On the other hand, the Neocon plan to "democratize" the Middle East by military force was never practical or even plausible. It depended on all the "bad guys" folding up and not resisting, like cheap movie villains when American power smacked them done. Nationalism and religion were not taken into consideration. It was ridiculous, but the oil companies supported it, and advised Bush and Cheney, both former oil company executives, on both their energy and foreign policy plans, both of which involved invading Iraq from the first day of the administration. From Bush's point of view, why would he do anything else? These were his friends and people whose advice he trusted. He considered the policy establishment in Washington his enemies and still does, per recent accounts, in spite of Cheney's continuing purge off independent opinion. "plenty of blood on their hands"

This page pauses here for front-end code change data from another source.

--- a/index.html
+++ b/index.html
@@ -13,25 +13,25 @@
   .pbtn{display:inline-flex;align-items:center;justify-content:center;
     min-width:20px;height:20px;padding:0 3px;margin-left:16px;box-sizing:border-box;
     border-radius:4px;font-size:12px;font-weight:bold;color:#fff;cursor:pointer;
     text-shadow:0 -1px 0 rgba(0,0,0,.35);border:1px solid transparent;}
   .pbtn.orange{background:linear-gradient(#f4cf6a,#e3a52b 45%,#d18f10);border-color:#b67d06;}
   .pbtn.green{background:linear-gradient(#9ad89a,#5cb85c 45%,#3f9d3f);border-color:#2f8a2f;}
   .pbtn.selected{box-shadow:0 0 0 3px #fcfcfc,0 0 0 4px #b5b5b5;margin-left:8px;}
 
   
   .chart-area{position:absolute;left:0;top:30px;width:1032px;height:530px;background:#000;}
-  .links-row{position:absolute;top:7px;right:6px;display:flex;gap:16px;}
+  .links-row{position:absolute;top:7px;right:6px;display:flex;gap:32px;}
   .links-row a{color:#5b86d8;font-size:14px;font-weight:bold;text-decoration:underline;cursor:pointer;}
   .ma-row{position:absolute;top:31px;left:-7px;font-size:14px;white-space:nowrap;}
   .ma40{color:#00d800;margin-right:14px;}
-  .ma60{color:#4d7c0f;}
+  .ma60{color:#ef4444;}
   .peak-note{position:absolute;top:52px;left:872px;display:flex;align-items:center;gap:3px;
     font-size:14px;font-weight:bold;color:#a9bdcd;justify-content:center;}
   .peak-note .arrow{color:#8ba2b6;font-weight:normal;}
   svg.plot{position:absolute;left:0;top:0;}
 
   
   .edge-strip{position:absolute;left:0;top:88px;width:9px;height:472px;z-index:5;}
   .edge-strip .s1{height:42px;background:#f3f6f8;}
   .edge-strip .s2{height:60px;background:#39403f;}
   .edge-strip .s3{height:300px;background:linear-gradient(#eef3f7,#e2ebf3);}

-- When the Vietnam War went bad, Lyndon Johnson had the moral grace to lose sleep over it, and like Lady Macbeth, was known to walk through the White House muttering about all the men who had died because of his decisions. By the traditional moral beliefs of modern democracies, leaders are responsible for the lives of soldiers they send to war, and they are expected to make choices that minimize suffering and death. The people who advise these leaders are morally implicated. They are not free of guilt if war policy is foolish, self-serving, or based on greed rather than national interest. "8 or 9 billion dollars of blood-stained money."
-- This is the amount that we know
is missing. The congress has more then once tried to send inspectors to find out what happened to it. President Bush has used signing statements and bureaucratic maneuver to prevent any investigation.

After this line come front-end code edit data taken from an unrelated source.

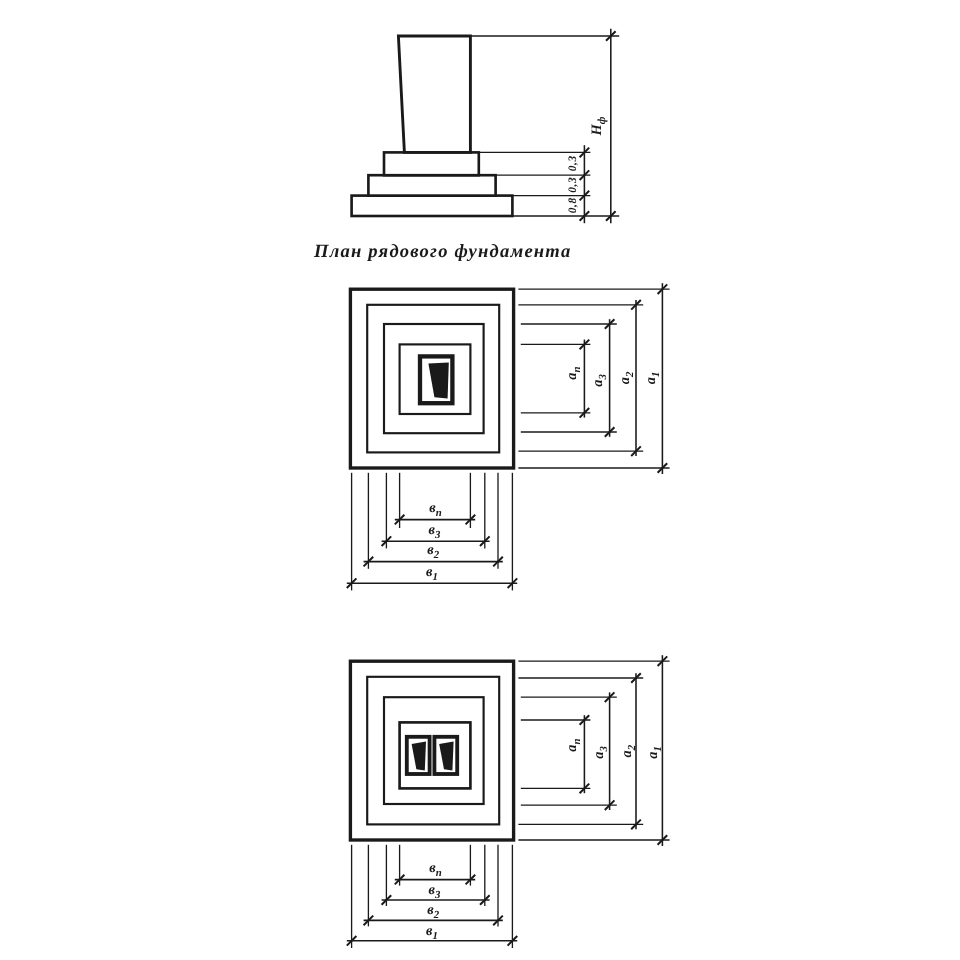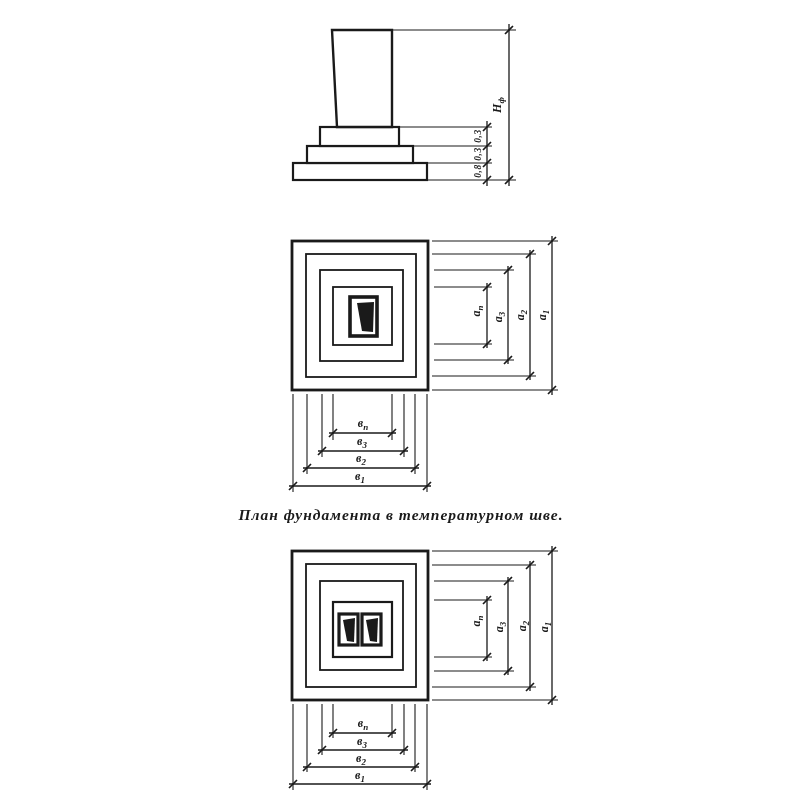--- a/index.html
+++ b/index.html
@@ -129,32 +129,32 @@
       M329 437L337 429 M388 437L396 429 M318 455L326 447 M400 455L408 447 M303 472L311 464 M411 472L419 464 M289 490L297 482 M423 490L431 482
       M483 604L491 596 M483 661L491 653 M504 585L512 577 M504 675L512 667 M526 569L534 561 M526 691L534 683 M548 555L556 547 M548 704L556 696
       M329 737L337 729 M388 737L396 729 M318 754L326 746 M400 754L408 746 M303 771L311 763 M411 771L419 763 M289 788L297 780 M423 788L431 780"></path>
   </svg>
 
   <span class="lbl dim rot" style="left:498px;top:105px"><span>Н</span><sub>ф</sub></span>
   <span class="lbl small rot" style="left:478px;top:136px">0,3</span>
   <span class="lbl small rot" style="left:478px;top:154px">0,3</span>
   <span class="lbl small rot" style="left:478px;top:171px">0,8</span>
 
+  <span class="lbl title center" style="left:369px;top:210px">План рядового фундамента</span>
 
   <span class="lbl dim rot" style="left:477px;top:311px"><span>а</span><sub>п</sub></span>
   <span class="lbl dim rot" style="left:499px;top:317px"><span>а</span><sub>3</sub></span>
   <span class="lbl dim rot" style="left:521px;top:315px"><span>а</span><sub>2</sub></span>
   <span class="lbl dim rot" style="left:543px;top:315px"><span>а</span><sub>1</sub></span>
 
   <span class="lbl dim center" style="left:363px;top:424px"><span>в</span><sub>п</sub></span>
   <span class="lbl dim center" style="left:362px;top:442px"><span>в</span><sub>3</sub></span>
   <span class="lbl dim center" style="left:361px;top:459px"><span>в</span><sub>2</sub></span>
   <span class="lbl dim center" style="left:360px;top:477px"><span>в</span><sub>1</sub></span>
 
-  <span class="lbl title center" style="left:401px;top:515px">План фундамента в температурном шве.</span>
 
   <span class="lbl dim rot" style="left:477px;top:621px"><span>а</span><sub>п</sub></span>
   <span class="lbl dim rot" style="left:500px;top:627px"><span>а</span><sub>3</sub></span>
   <span class="lbl dim rot" style="left:523px;top:626px"><span>а</span><sub>2</sub></span>
   <span class="lbl dim rot" style="left:545px;top:627px"><span>а</span><sub>1</sub></span>
 
   <span class="lbl dim center" style="left:363px;top:724px"><span>в</span><sub>п</sub></span>
   <span class="lbl dim center" style="left:362px;top:742px"><span>в</span><sub>3</sub></span>
   <span class="lbl dim center" style="left:361px;top:759px"><span>в</span><sub>2</sub></span>
   <span class="lbl dim center" style="left:360px;top:776px"><span>в</span><sub>1</sub></span>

The only plausible way we could have prevented a nationalist reaction to our occupation of Iraq was to execute a successful rebuilding plan. Our policy in that regard was handicapped by stupid decisions (one foreign observer noted, "the Americans don't seem to know how
to conquer a country," and that was before the situation really
went south and the insurgency began.) Our badly executed policy was further crippled by corruption and waste. Again, every report created outside the administration and its network of supporters agrees on this. Therefore, everyone involved in corrupt practices has made the situation worse than it might have been, and Americans and Iraqis have died because of their actions.“the blame for the entire fiasco still falls on Bush, Cheney, and Rumsfeld.”
– They made the decisions, they ordered the invasion, they issued the doctored intelligence to everyone else who might have argued against the war. They appear to have even fed bad information to the administration’s most devoted Republican followers in the congress. “Their arrogance and simple-minded nationalism got us into Iraq”
– Gary Kamiya in Salon, paraphrasing David Susskind, describes it this way:
[Susskind] argues persuasively that the war, above all, was a "global experiment in behaviorism": If the U.S. simply hit misbehaving actors in the face again and again, they would eventually change their behavior. "The primary impetus for invading Iraq, according to those attending NSC briefings on the Gulf in this period, was to create a demonstration model to guide the behavior of anyone with the temerity to acquire destructive weapons or, in any way, flout the authority of the United States." This doctrine had been enunciated during the administration's first week by Secretary of Defense Rumsfeld, who had written a memo arguing that America must come up with strategies to "dissuade nations abroad from challenging" America. Saddam was chosen simply because he was available, and the Wolfowitz-Feith wing was convinced he was an easy target.
This is the simplistic sort of nationalism that caused all those sophisticated European leaders to stumble into World War I. Since we’re better than everyone else, and they’re all cowards and weaklings, we’ll just hit them hard and they’ll fold up and do what we want.
“Cheney and Rumsfeld . . . they've botched every major strategic decision of the war.”
– The initial operation against Saddam’s army went well. It is hard to find a policy decision since then that hasn’t done more harm than good. Possibly Bremer’s rushed creation of a provisional government help delay the onset of civil war, but the elections and the actions of the current government have squandered any advantage that might have been gained.